(Source data)
__________________________________________________
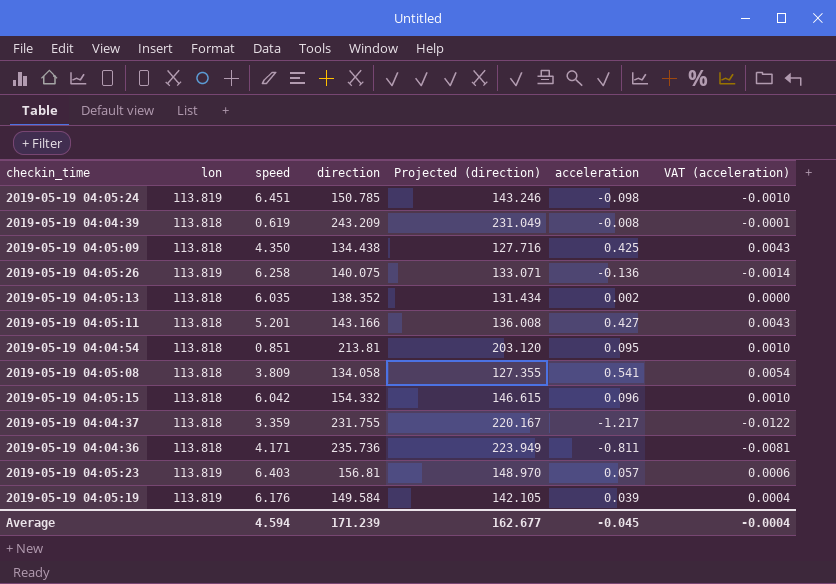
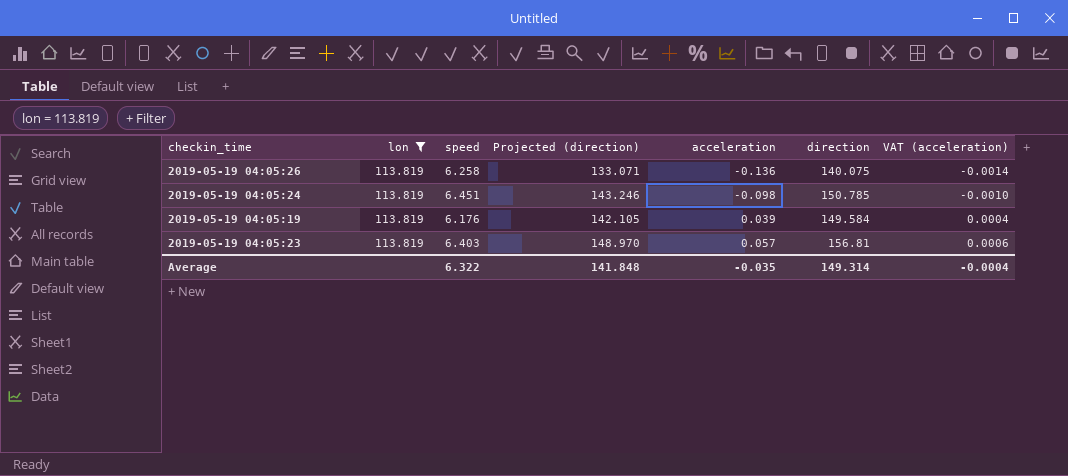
filter: none -> lon = 113.819
row order: none -> acceleration ascending
column direction | position: 4 -> 6
Average | speed: 4.594 -> 6.322
Average | Projected (direction): 162.677 -> 141.848
Average | acceleration: -0.045 -> -0.035
Average | direction: 171.239 -> 149.314

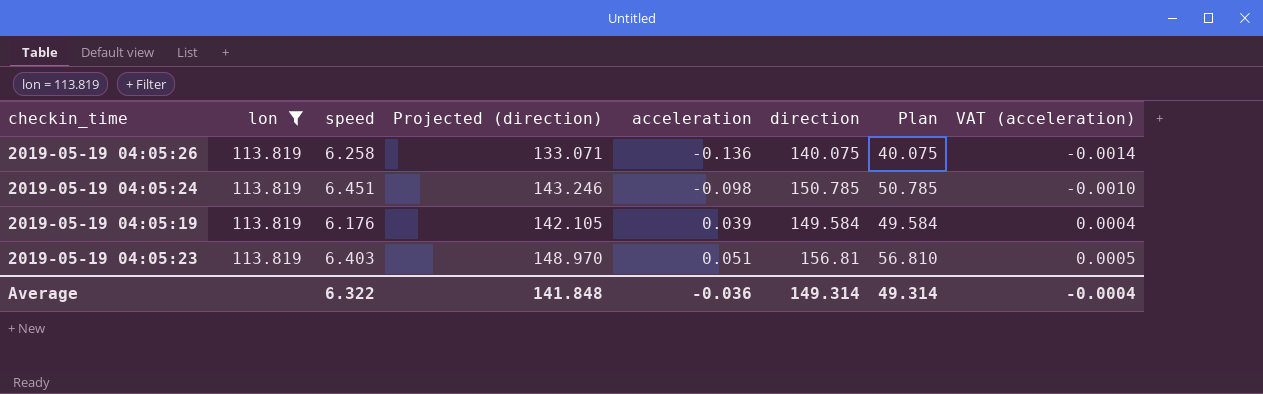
column Plan | formula: none -> [direction] - 100
2019-05-19 04:05:23 | acceleration: 0.057 -> 0.051
2019-05-19 04:05:23 | VAT (acceleration): 0.0006 -> 0.0005
Average | acceleration: -0.035 -> -0.036

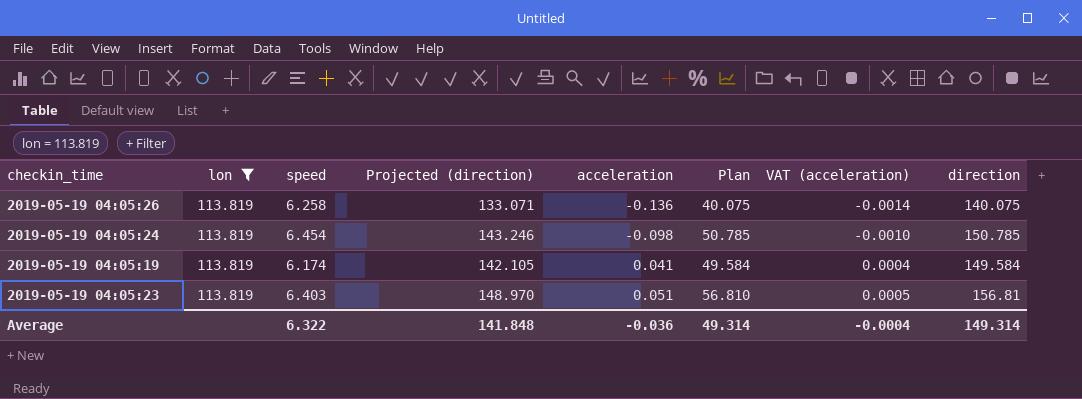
column direction | position: 6 -> 8
2019-05-19 04:05:24 | speed: 6.451 -> 6.454
2019-05-19 04:05:19 | speed: 6.176 -> 6.174
2019-05-19 04:05:19 | acceleration: 0.039 -> 0.041

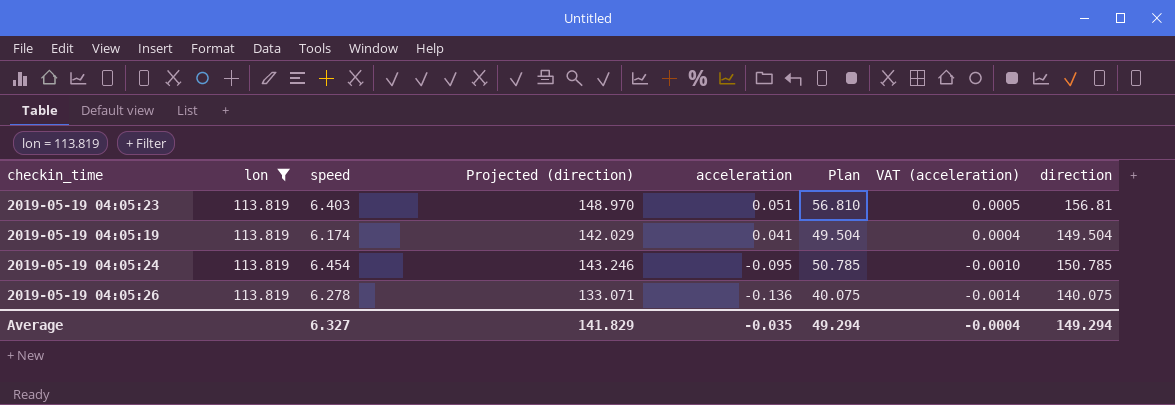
row order: acceleration ascending -> acceleration descending
2019-05-19 04:05:19 | Projected (direction): 142.105 -> 142.029
2019-05-19 04:05:19 | Plan: 49.584 -> 49.504
2019-05-19 04:05:19 | direction: 149.584 -> 149.504
2019-05-19 04:05:24 | acceleration: -0.098 -> -0.095
2019-05-19 04:05:26 | speed: 6.258 -> 6.278
Average | speed: 6.322 -> 6.327
Average | Projected (direction): 141.848 -> 141.829
Average | acceleration: -0.036 -> -0.035
Average | Plan: 49.314 -> 49.294
Average | direction: 149.314 -> 149.294

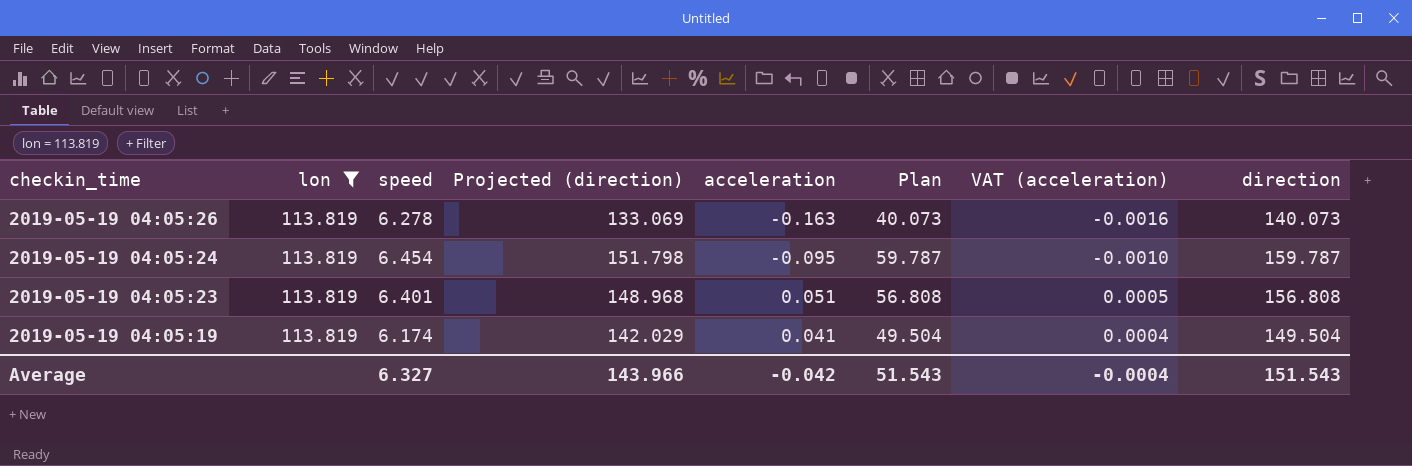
row order: acceleration descending -> checkin_time descending
2019-05-19 04:05:26 | Projected (direction): 133.071 -> 133.069
2019-05-19 04:05:26 | acceleration: -0.136 -> -0.163
2019-05-19 04:05:26 | Plan: 40.075 -> 40.073
2019-05-19 04:05:26 | VAT (acceleration): -0.0014 -> -0.0016
2019-05-19 04:05:26 | direction: 140.075 -> 140.073
2019-05-19 04:05:24 | Projected (direction): 143.246 -> 151.798
2019-05-19 04:05:24 | Plan: 50.785 -> 59.787
2019-05-19 04:05:24 | direction: 150.785 -> 159.787
2019-05-19 04:05:23 | speed: 6.403 -> 6.401
2019-05-19 04:05:23 | Projected (direction): 148.970 -> 148.968
2019-05-19 04:05:23 | Plan: 56.810 -> 56.808
2019-05-19 04:05:23 | direction: 156.81 -> 156.808
Average | Projected (direction): 141.829 -> 143.966
Average | acceleration: -0.035 -> -0.042
Average | Plan: 49.294 -> 51.543
Average | direction: 149.294 -> 151.543

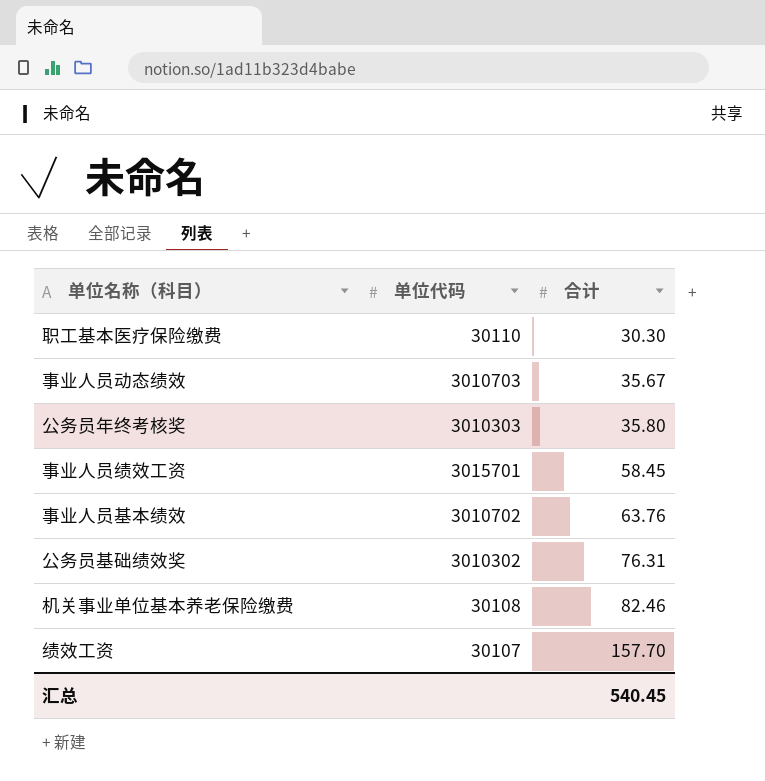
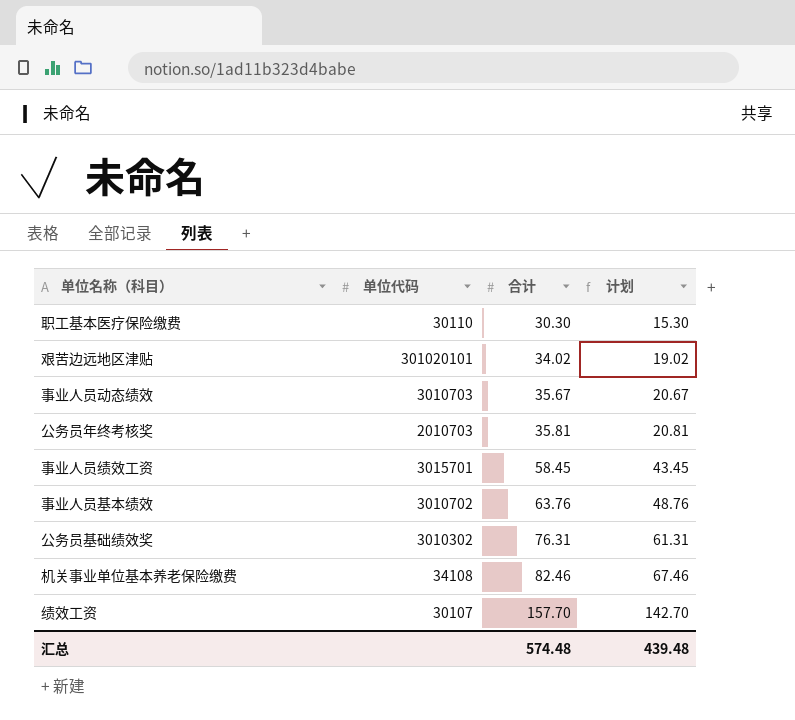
column 计划 | formula: none -> [合计] - 15
row 艰苦边远地区津贴: none -> 301020101 | 34.02 | 19.02
公务员年终考核奖 | 单位代码: 3010303 -> 2010703
公务员年终考核奖 | 合计: 35.80 -> 35.81
机关事业单位基本养老保险缴费 | 单位代码: 30108 -> 34108
汇总 | 合计: 540.45 -> 574.48

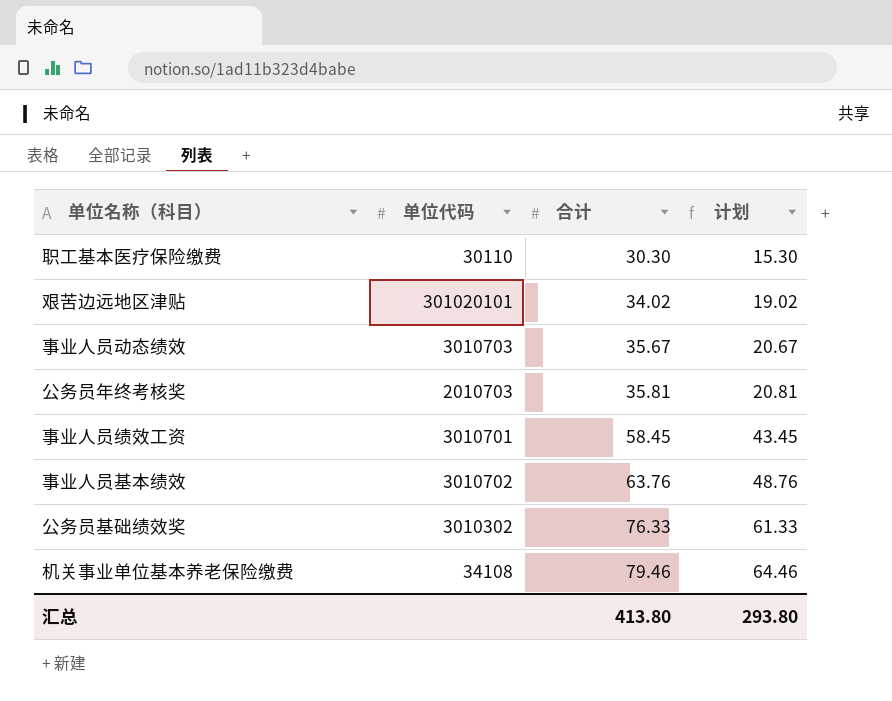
row 绩效工资: 30107 | 157.70 | 142.70 -> none
事业人员绩效工资 | 单位代码: 3015701 -> 3010701
公务员基础绩效奖 | 合计: 76.31 -> 76.33
公务员基础绩效奖 | 计划: 61.31 -> 61.33
机关事业单位基本养老保险缴费 | 合计: 82.46 -> 79.46
机关事业单位基本养老保险缴费 | 计划: 67.46 -> 64.46
汇总 | 合计: 574.48 -> 413.80
汇总 | 计划: 439.48 -> 293.80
__________________________________________________
▶ **Problem details**
Could you output all the entries above exactly as written, leaving out the pictures?

▶ **Result below**
filter: none -> lon = 113.819
row order: none -> acceleration ascending
column direction | position: 4 -> 6
Average | speed: 4.594 -> 6.322
Average | Projected (direction): 162.677 -> 141.848
Average | acceleration: -0.045 -> -0.035
Average | direction: 171.239 -> 149.314

column Plan | formula: none -> [direction] - 100
2019-05-19 04:05:23 | acceleration: 0.057 -> 0.051
2019-05-19 04:05:23 | VAT (acceleration): 0.0006 -> 0.0005
Average | acceleration: -0.035 -> -0.036

column direction | position: 6 -> 8
2019-05-19 04:05:24 | speed: 6.451 -> 6.454
2019-05-19 04:05:19 | speed: 6.176 -> 6.174
2019-05-19 04:05:19 | acceleration: 0.039 -> 0.041

row order: acceleration ascending -> acceleration descending
2019-05-19 04:05:19 | Projected (direction): 142.105 -> 142.029
2019-05-19 04:05:19 | Plan: 49.584 -> 49.504
2019-05-19 04:05:19 | direction: 149.584 -> 149.504
2019-05-19 04:05:24 | acceleration: -0.098 -> -0.095
2019-05-19 04:05:26 | speed: 6.258 -> 6.278
Average | speed: 6.322 -> 6.327
Average | Projected (direction): 141.848 -> 141.829
Average | acceleration: -0.036 -> -0.035
Average | Plan: 49.314 -> 49.294
Average | direction: 149.314 -> 149.294

row order: acceleration descending -> checkin_time descending
2019-05-19 04:05:26 | Projected (direction): 133.071 -> 133.069
2019-05-19 04:05:26 | acceleration: -0.136 -> -0.163
2019-05-19 04:05:26 | Plan: 40.075 -> 40.073
2019-05-19 04:05:26 | VAT (acceleration): -0.0014 -> -0.0016
2019-05-19 04:05:26 | direction: 140.075 -> 140.073
2019-05-19 04:05:24 | Projected (direction): 143.246 -> 151.798
2019-05-19 04:05:24 | Plan: 50.785 -> 59.787
2019-05-19 04:05:24 | direction: 150.785 -> 159.787
2019-05-19 04:05:23 | speed: 6.403 -> 6.401
2019-05-19 04:05:23 | Projected (direction): 148.970 -> 148.968
2019-05-19 04:05:23 | Plan: 56.810 -> 56.808
2019-05-19 04:05:23 | direction: 156.81 -> 156.808
Average | Projected (direction): 141.829 -> 143.966
Average | acceleration: -0.035 -> -0.042
Average | Plan: 49.294 -> 51.543
Average | direction: 149.294 -> 151.543

column 计划 | formula: none -> [合计] - 15
row 艰苦边远地区津贴: none -> 301020101 | 34.02 | 19.02
公务员年终考核奖 | 单位代码: 3010303 -> 2010703
公务员年终考核奖 | 合计: 35.80 -> 35.81
机关事业单位基本养老保险缴费 | 单位代码: 30108 -> 34108
汇总 | 合计: 540.45 -> 574.48

row 绩效工资: 30107 | 157.70 | 142.70 -> none
事业人员绩效工资 | 单位代码: 3015701 -> 3010701
公务员基础绩效奖 | 合计: 76.31 -> 76.33
公务员基础绩效奖 | 计划: 61.31 -> 61.33
机关事业单位基本养老保险缴费 | 合计: 82.46 -> 79.46
机关事业单位基本养老保险缴费 | 计划: 67.46 -> 64.46
汇总 | 合计: 574.48 -> 413.80
汇总 | 计划: 439.48 -> 293.80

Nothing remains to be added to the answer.